**AIM OF THE TASK**
Where in the entries below does "Birleşik" appear? Copy every line that has it.

BEGIN

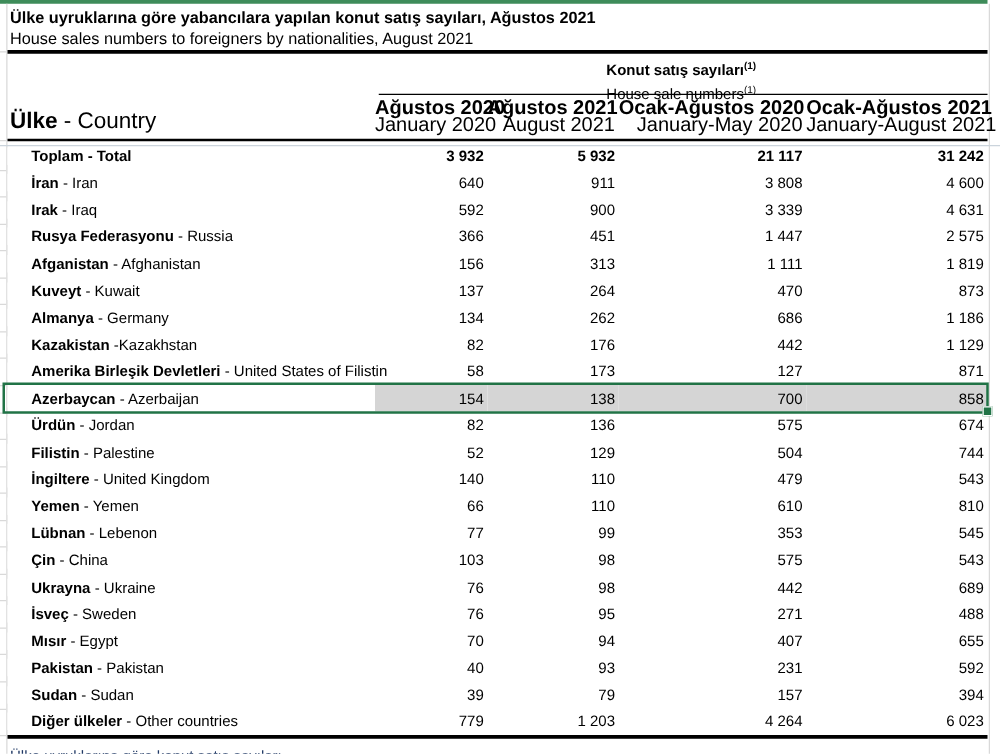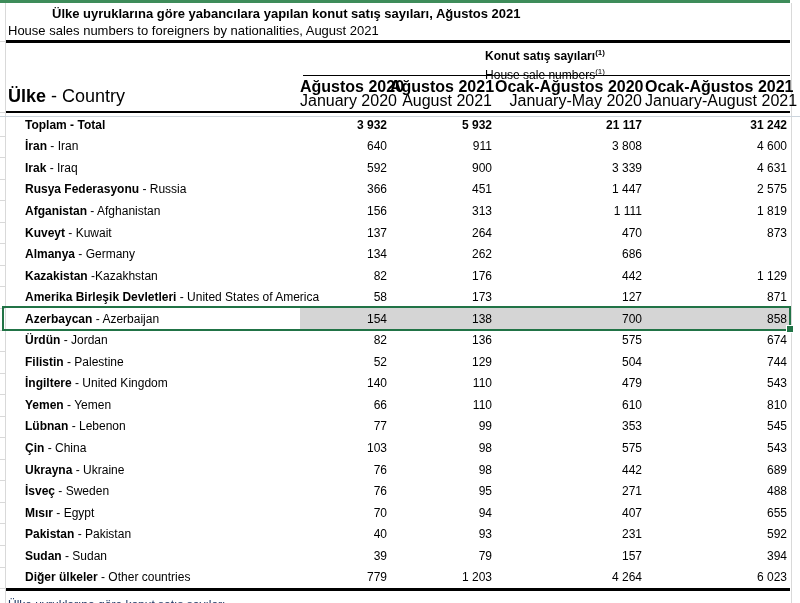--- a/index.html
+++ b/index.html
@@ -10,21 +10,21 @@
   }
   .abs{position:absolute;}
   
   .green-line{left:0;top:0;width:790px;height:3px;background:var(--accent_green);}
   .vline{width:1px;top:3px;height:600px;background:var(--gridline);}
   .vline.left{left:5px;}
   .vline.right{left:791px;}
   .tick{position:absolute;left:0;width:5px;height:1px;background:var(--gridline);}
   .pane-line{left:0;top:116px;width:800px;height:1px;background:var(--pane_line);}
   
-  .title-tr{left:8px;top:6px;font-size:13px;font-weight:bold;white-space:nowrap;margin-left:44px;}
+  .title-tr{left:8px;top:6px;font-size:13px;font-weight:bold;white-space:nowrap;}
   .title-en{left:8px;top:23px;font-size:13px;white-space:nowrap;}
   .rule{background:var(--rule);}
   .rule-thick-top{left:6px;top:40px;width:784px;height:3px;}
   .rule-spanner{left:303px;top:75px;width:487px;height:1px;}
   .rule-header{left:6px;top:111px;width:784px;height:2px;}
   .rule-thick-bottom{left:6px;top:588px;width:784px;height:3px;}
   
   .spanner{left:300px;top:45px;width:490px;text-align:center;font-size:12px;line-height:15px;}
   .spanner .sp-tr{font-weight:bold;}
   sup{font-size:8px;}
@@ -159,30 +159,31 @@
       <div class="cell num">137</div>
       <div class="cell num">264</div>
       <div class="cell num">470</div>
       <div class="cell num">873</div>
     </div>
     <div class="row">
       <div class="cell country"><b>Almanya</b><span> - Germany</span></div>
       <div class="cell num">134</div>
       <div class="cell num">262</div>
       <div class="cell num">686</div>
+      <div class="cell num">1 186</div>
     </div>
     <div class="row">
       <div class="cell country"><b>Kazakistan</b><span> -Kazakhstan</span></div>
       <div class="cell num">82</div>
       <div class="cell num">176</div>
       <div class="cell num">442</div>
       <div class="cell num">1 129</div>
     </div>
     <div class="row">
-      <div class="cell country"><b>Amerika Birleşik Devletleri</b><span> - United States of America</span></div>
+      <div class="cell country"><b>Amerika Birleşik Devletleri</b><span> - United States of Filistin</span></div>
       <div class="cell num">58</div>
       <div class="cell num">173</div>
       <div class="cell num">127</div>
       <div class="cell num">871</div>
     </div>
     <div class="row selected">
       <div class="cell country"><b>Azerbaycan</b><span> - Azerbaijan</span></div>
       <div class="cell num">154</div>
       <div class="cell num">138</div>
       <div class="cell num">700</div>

END

**SOLUTION TO THIS TASK**
-      <div class="cell country"><b>Amerika Birleşik Devletleri</b><span> - United States of America</span></div>
+      <div class="cell country"><b>Amerika Birleşik Devletleri</b><span> - United States of Filistin</span></div>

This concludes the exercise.